Inflammatory bowel disease (IBD), the umbrella term encompassing Crohn’s disease and the related inflammatory disorder ulcerative colitis, which is often called by ulcers in the intestinal wall, is incredibly disruptive to people’s lives. Alican explains, “Imagine an adult patient having to wear diapers all the time or check where the restroom is wherever they go. If an athlete gets diagnosed with IBD, they often have to retire because the disease causes serious fatigue. There is also a greater risk for female patients as it puts a person at high risk for maternal health issues.” Even worse, if these conditions aren’t well managed, they can lead to more serious complications, like colorectal cancer.
Currently, many patients develop resistance to treatment in a short amount of time or don’t respond well to available therapeutics. Mostly, immunosuppressants are used to target the immune system in the gut’s epithelial lining.
Alican and his colleagues are modeling IBD in Organ Chips and researching how the different forms of the disease trigger specific complications.
Their second project relates back to cancer: they’re looking at drug- or microbiome-related countermeasures against radiation-induced intestinal injuries. Radiotherapy, while helpful against cancer, can cause diarrhea and serious digestive problems because it does not only target the tumor, but also the surrounding organs. This work has become personally relevant again, as Alican’s grandmother-in-law was diagnosed with colorectal cancer.
Reimagining more personalized medicine
After studying various cancers and intestinal diseases, Alican has a good idea of what he’d like to see in the future. He says, “If I could Reimagine the World, it would be one with more personalized treatment options available to all patients, regardless of race, ethnicity, age, or sex.”
Alican’s vision is inspired by what he has learned about IBD patients. Female patients receiving TNF (tumor necrosis factor) inhibitors, or other anti-inflammatory drugs, to manage their IBD have more severe symptoms than male patients. This has been correlated with the fluctuation in their hormones corresponding to their menstrual cycle. Female IBD patients are also often advised to wait until their disease is in remission before they attempt to become pregnant, because IBD can cause severe complications when carrying a child.
In addition, most clinical trials for IBD treatments have been done in white patients, rather than an equal distribution across races and ethnicities. It has also been found that IBD varies in how exactly and frequently it occurs in different ethnic populations, but the reasons have not been explained yet. Alican laments, “We still don’t know too much about how we can propose treatments for male versus female patients or white versus African American patients.”

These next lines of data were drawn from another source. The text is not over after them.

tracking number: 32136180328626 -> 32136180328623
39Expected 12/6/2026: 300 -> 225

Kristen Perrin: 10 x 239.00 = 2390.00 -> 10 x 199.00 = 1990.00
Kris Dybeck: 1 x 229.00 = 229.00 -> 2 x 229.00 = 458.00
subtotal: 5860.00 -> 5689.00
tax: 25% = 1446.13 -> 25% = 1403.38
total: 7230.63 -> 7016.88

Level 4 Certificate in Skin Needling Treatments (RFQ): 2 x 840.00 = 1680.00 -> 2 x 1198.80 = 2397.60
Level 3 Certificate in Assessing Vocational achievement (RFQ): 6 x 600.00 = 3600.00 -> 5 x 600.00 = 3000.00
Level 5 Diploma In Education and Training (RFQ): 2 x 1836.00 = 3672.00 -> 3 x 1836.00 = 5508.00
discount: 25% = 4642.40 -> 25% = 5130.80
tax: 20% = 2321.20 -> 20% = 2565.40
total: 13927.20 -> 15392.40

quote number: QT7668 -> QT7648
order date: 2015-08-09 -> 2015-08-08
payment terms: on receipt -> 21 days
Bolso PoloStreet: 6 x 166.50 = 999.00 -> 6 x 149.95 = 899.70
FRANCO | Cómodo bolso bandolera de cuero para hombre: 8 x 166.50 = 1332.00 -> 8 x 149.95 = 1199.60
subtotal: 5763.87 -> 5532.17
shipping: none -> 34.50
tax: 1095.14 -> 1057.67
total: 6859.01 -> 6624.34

In an effort to realize his vision, Alican and his colleagues plan to use Organ Chips to further understand how female patients are affected differently by IBD in relation to their menstrual cycles or pregnancy hormones. They recognize that the first step to solving a problem is admitting you have one. “Our work doesn’t always need to be finding an immediate solution, we can start by bringing light to the fact that there is something that deserves a closer look, or discovering something that has not been well-documented.”
Though Alican hasn’t become a Formula One race engineer, he’s happy to have the opportunity to change people’s lives. He explains, “The translational potential is pretty attractive and makes the work more enjoyable.”
And despite his personal losses, Alican feels fortunate on the family front as well. “I consider myself lucky because some people don’t even get a chance to meet their grandparents. I had the chance to spend good time and make lasting memories with mine.”